Study designs for severe pneumonia (A) and moderate pneumonia (B) in patients with COVID-19. AM: adrenomedullin.

After the start of the trial for severe pneumonia, many researchers requested early intervention for progressing pneumonia using AM to reduce the need for mechanical ventilation. Early intervention can alleviate progressive pneumonia and improve patient prognosis. Therefore, we started a second trial with an expanded subject target that included patients with moderate pneumonia who required oxygen support; in addition, we began an investigator-initiated phase 2a, randomized, double-blind, multicenter, placebo-controlled clinical trial (https://jrct.niph.go.jp/latest-detail/jRCT2071210038 (accessed on 23 June 2021)). The inclusion criterion is patients who require oxygen support for respiratory failure caused by COVID-19 within 10 days of the onset of symptoms. The primary endpoint was the duration of oxygen support. Major secondary endpoints include clinical six-category ordinary scores until 30 days after the start of the test drug, which is the same as in the trial for severe pneumonia. Continuous intravenous infusion of AM was performed for 72 h, followed by intermittent administration for 8 h per day until release from oxygen support (Figure 4B). The first patient was enrolled in this trial in July 2021, and enrollment is ongoing. Cytokines and markers for coagulation and the fibrinolytic system were also investigated in these two clinical trials.

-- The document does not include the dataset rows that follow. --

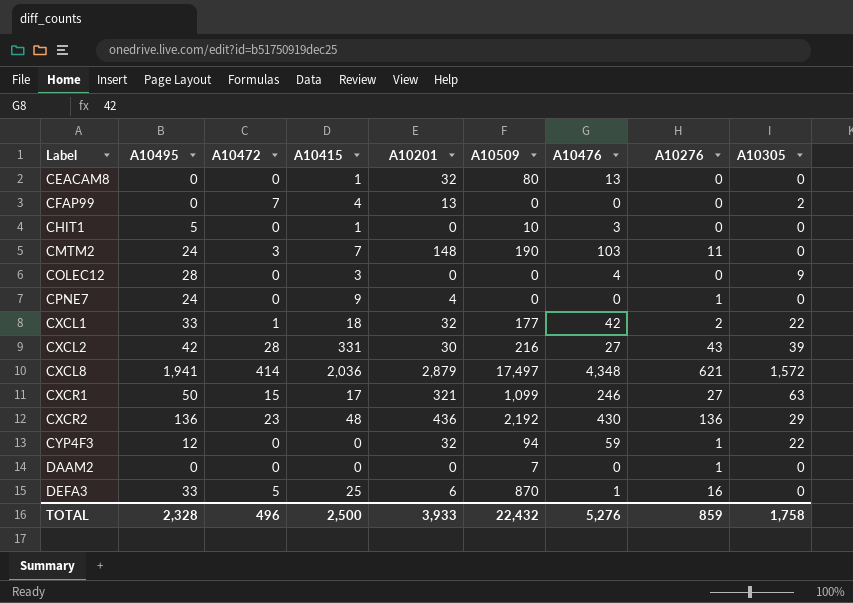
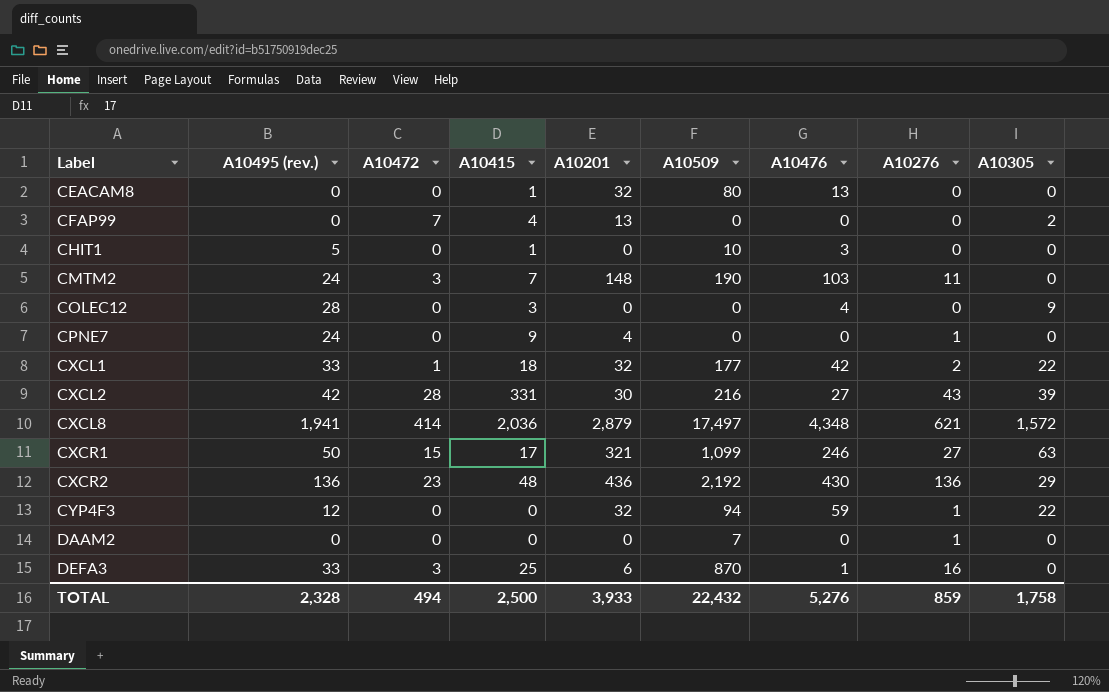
column name: A10495 -> A10495 (rev.)
DEFA3 | A10472: 5 -> 3
TOTAL | A10472: 496 -> 494

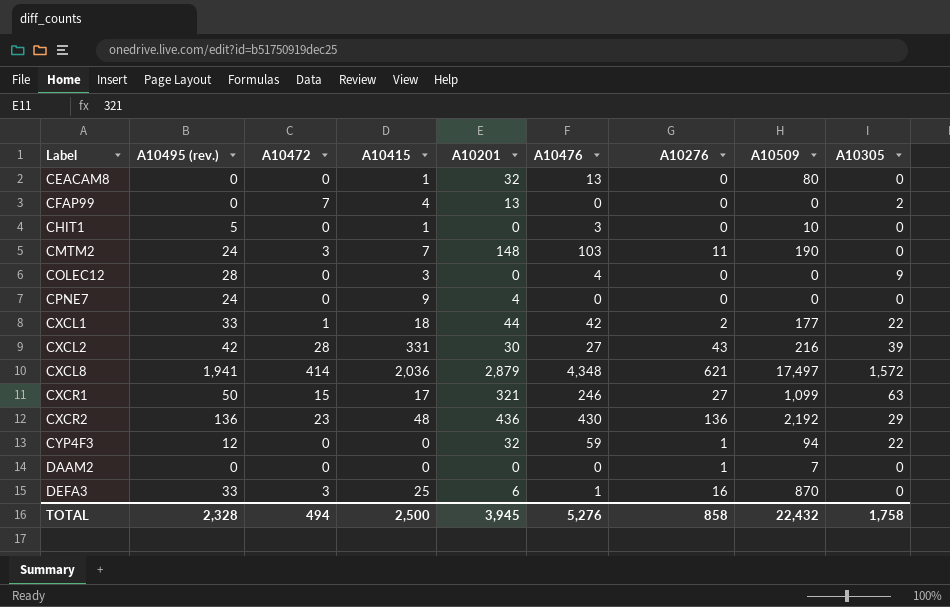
column A10509 | position: 6 -> 8
CPNE7 | A10276: 1 -> 0
CXCL1 | A10201: 32 -> 44
TOTAL | A10201: 3,933 -> 3,945
TOTAL | A10276: 859 -> 858

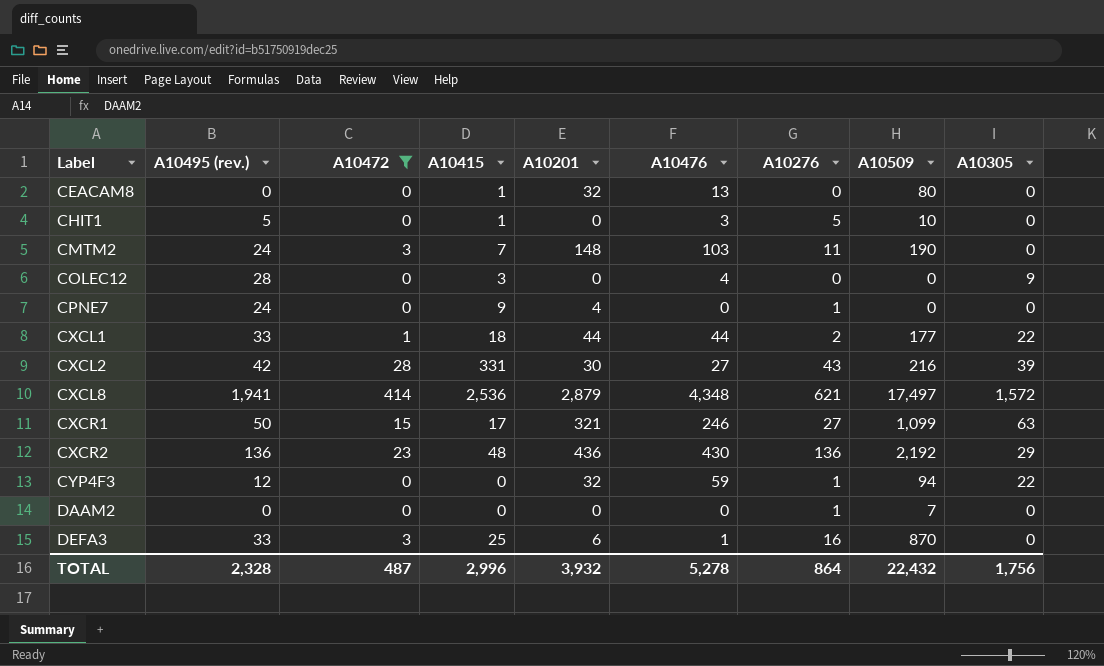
filter: none -> A10472 != 7
CHIT1 | A10276: 0 -> 5
CPNE7 | A10276: 0 -> 1
CXCL1 | A10476: 42 -> 44
CXCL8 | A10415: 2,036 -> 2,536
TOTAL | A10472: 494 -> 487
TOTAL | A10415: 2,500 -> 2,996
TOTAL | A10201: 3,945 -> 3,932
TOTAL | A10476: 5,276 -> 5,278
TOTAL | A10276: 858 -> 864
TOTAL | A10305: 1,758 -> 1,756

The expected effects or estimated mechanisms observed in experimental animals are not always shown in real patients. For example, the beneficial effects of adrecizumab in patients with septic shock or cardiogenic shock were not confirmed in phase 2 patient trials, although positive effects were confirmed in experimental models [74,116]. The advantage of AM is that a positive effect in real patients with inflammatory bowel disease was confirmed in a clinical trial [115]. Additionally, AM is an endogenous substance and does not exhibit strong immune suppression; therefore, it is safe and can be combined with other drugs, such as steroids or other immune modulators, such as baricitinib or tocilizumab.

8. Conclusions

AM is a crucial bioactive peptide in the maintenance of vascular function. The KO of AM or AM1 receptor causes lethal vascular abnormalities at mid-gestation. AM is markedly increased in patients with severe infections, such as sepsis or COVID-19; the increase reflects the severity of the infection and accurately predicts prognosis. Exogenous AM administration reduces organ damage due to infections and decreases the mortality rate in experimental septic models. Unfortunately, these effects have not been confirmed in patients with sepsis. However, the evidence is sufficient to expect beneficial effects in real patients. The close relationship between AM and COVID-19 has been confirmed; therefore, we started investigator-initiated clinical trials using AM to treat moderate to severe pneumonia in severe COVID-19 cases. If positive effects are confirmed in the trials, AM could be an innovative, naturally occurring treatment in severe COVID-19 that could have a significant public benefit.